=== TASK DIRECTIONS ===
Below are lines of data; restate word for word those running from the line containing "- Explore how" to the line containing "These links show", inclusive, and no others.

Records drawn from a dataset
-- Opening Marker --

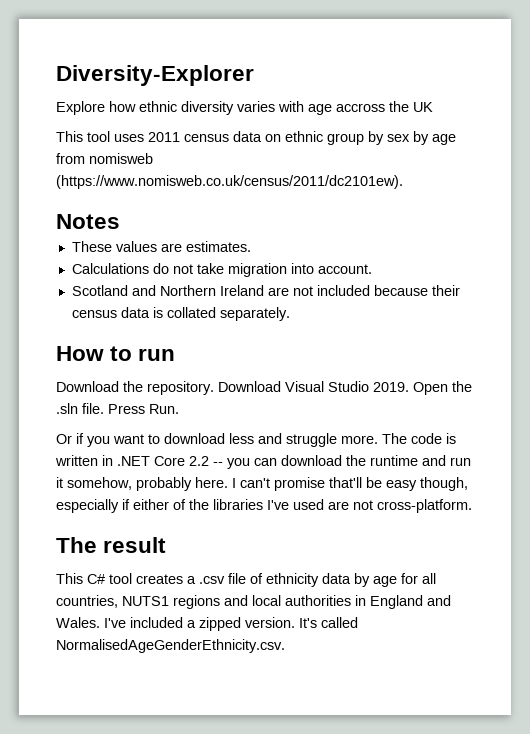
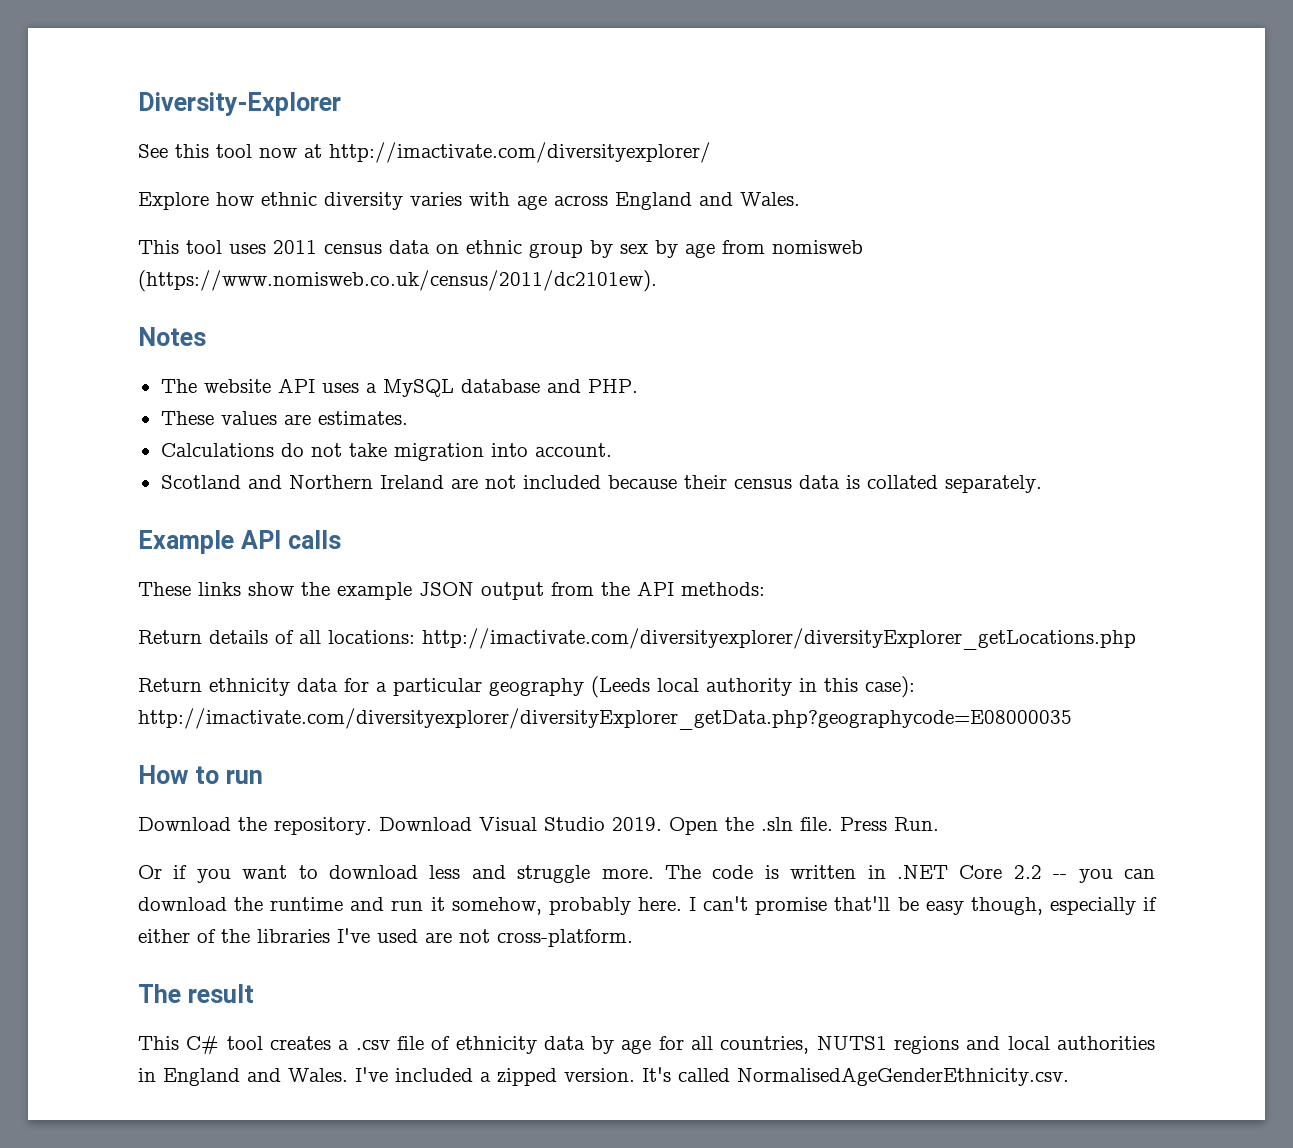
+ See this tool now at http://imactivate.com/diversityexplorer/
- Explore how ethnic diversity varies with age accross the UK
+ Explore how ethnic diversity varies with age across England and Wales.
+ The website API uses a MySQL database and PHP.
+ Example API calls
+ These links show the example JSON output from the API methods:
+ Return details of all locations: http://imactivate.com/diversityexplorer/diversityExplorer_getLocations.php
+ Return ethnicity data for a particular geography (Leeds local authority in this case): http://imactivate.com/diversityexplorer/diversityExplorer_getData.php?geographycode=E08000035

-- Closing Marker --

=== OUTPUT BELOW ===
- Explore how ethnic diversity varies with age accross the UK
+ Explore how ethnic diversity varies with age across England and Wales.
+ The website API uses a MySQL database and PHP.
+ Example API calls
+ These links show the example JSON output from the API methods:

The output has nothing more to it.